HOW TO COMPLETE THIS TASK
For this exercise, restate every line below word for word and drop the images.

SUPPLIED INFORMATION
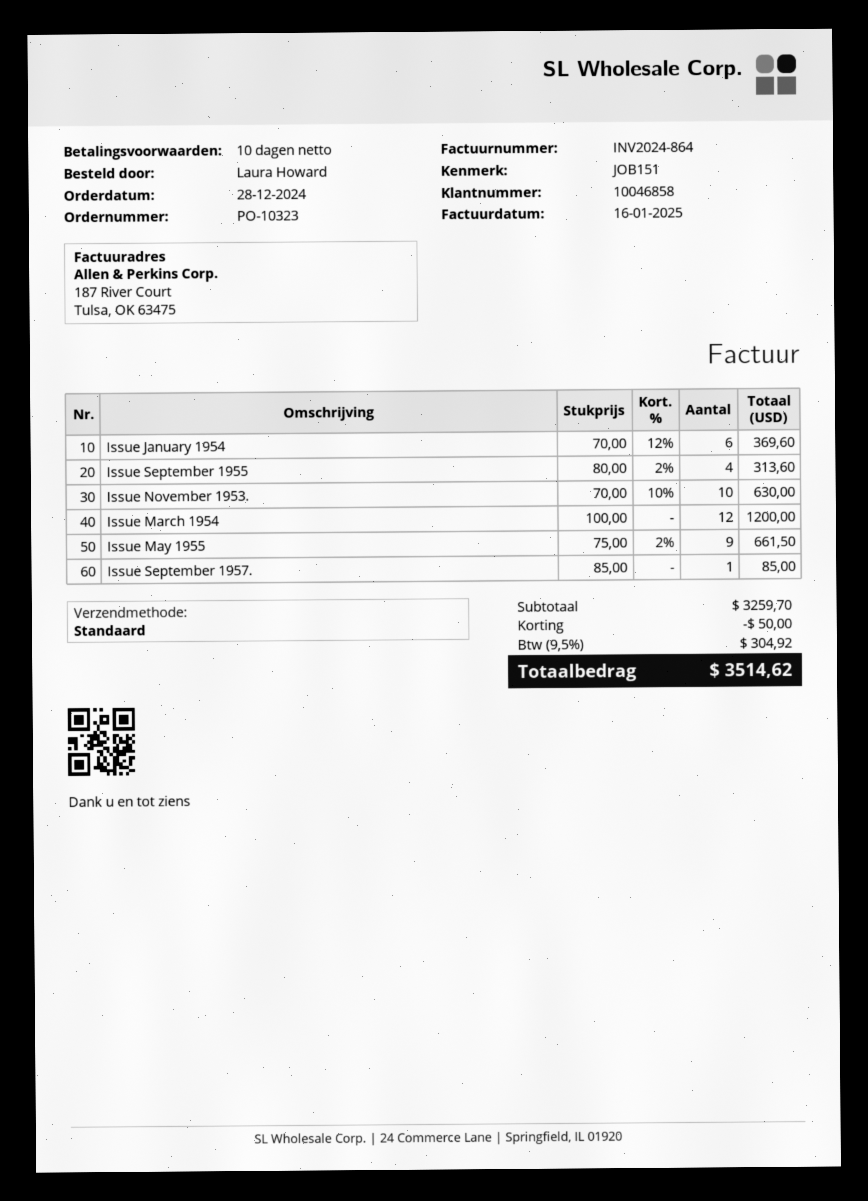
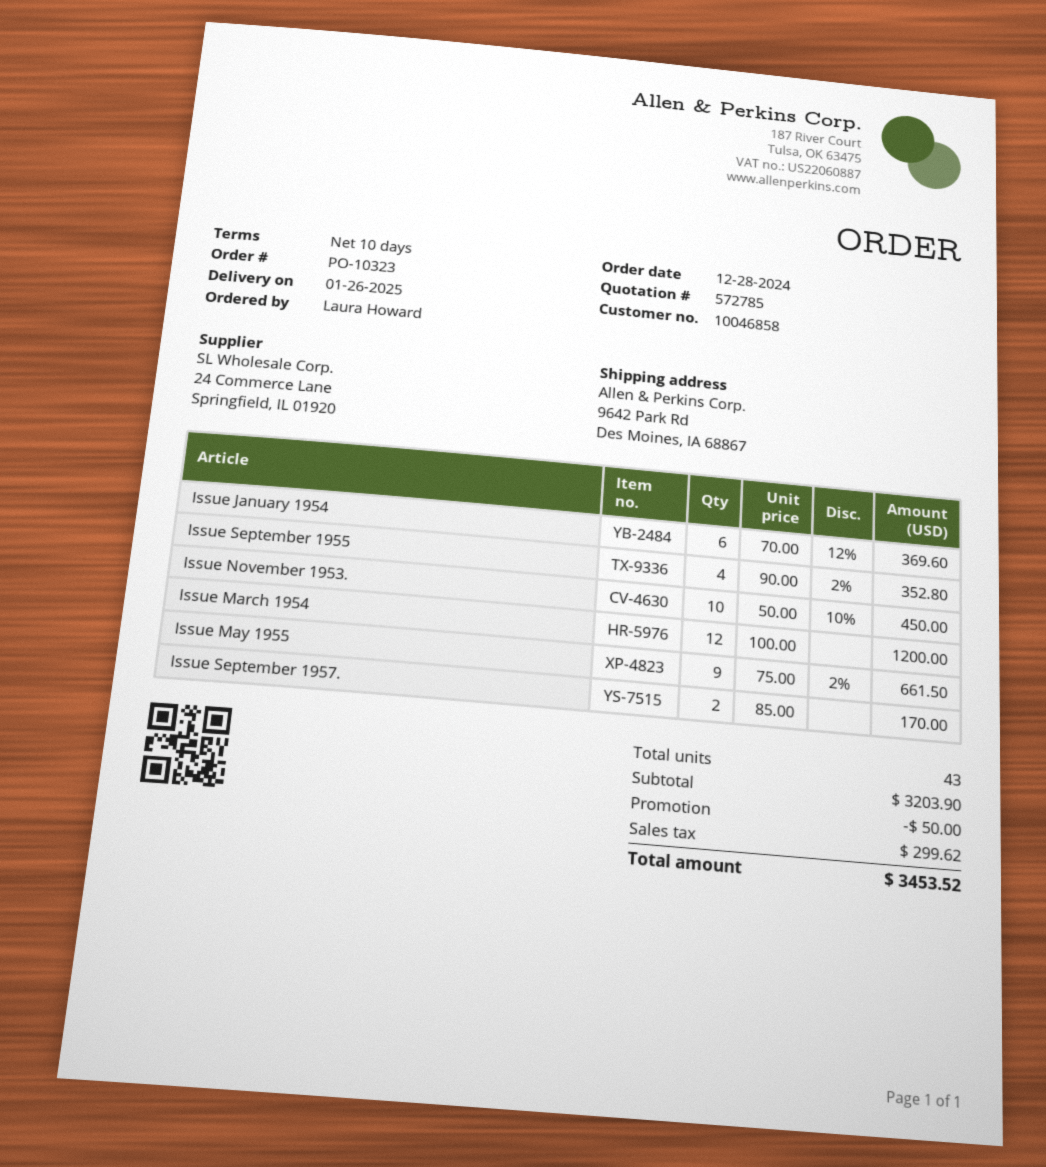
Issue September 1955: 4 x 80.00 - 2% = 313.60 -> 4 x 90.00 - 2% = 352.80
Issue November 1953.: 10 x 70.00 - 10% = 630.00 -> 10 x 50.00 - 10% = 450.00
Issue September 1957.: 1 x 85.00 = 85.00 -> 2 x 85.00 = 170.00
subtotal: 3259.70 -> 3203.90
tax: 304.92 -> 299.62
total: 3514.62 -> 3453.52

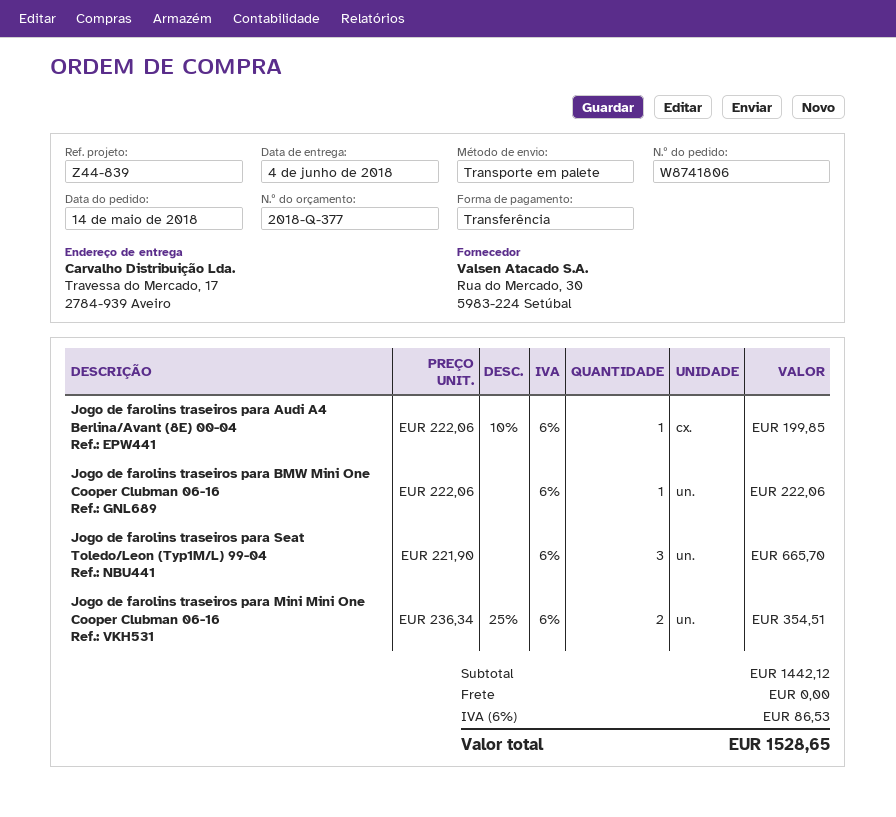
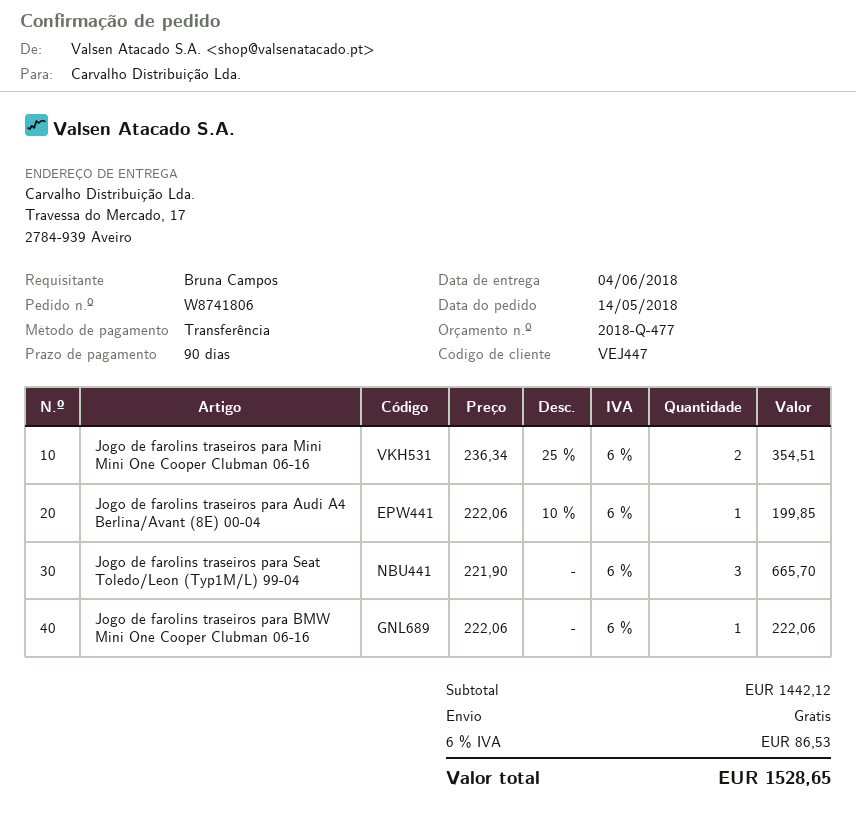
quote number: 2018-Q-377 -> 2018-Q-477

REPLY TO THE EXERCISE
Issue September 1955: 4 x 80.00 - 2% = 313.60 -> 4 x 90.00 - 2% = 352.80
Issue November 1953.: 10 x 70.00 - 10% = 630.00 -> 10 x 50.00 - 10% = 450.00
Issue September 1957.: 1 x 85.00 = 85.00 -> 2 x 85.00 = 170.00
subtotal: 3259.70 -> 3203.90
tax: 304.92 -> 299.62
total: 3514.62 -> 3453.52

quote number: 2018-Q-377 -> 2018-Q-477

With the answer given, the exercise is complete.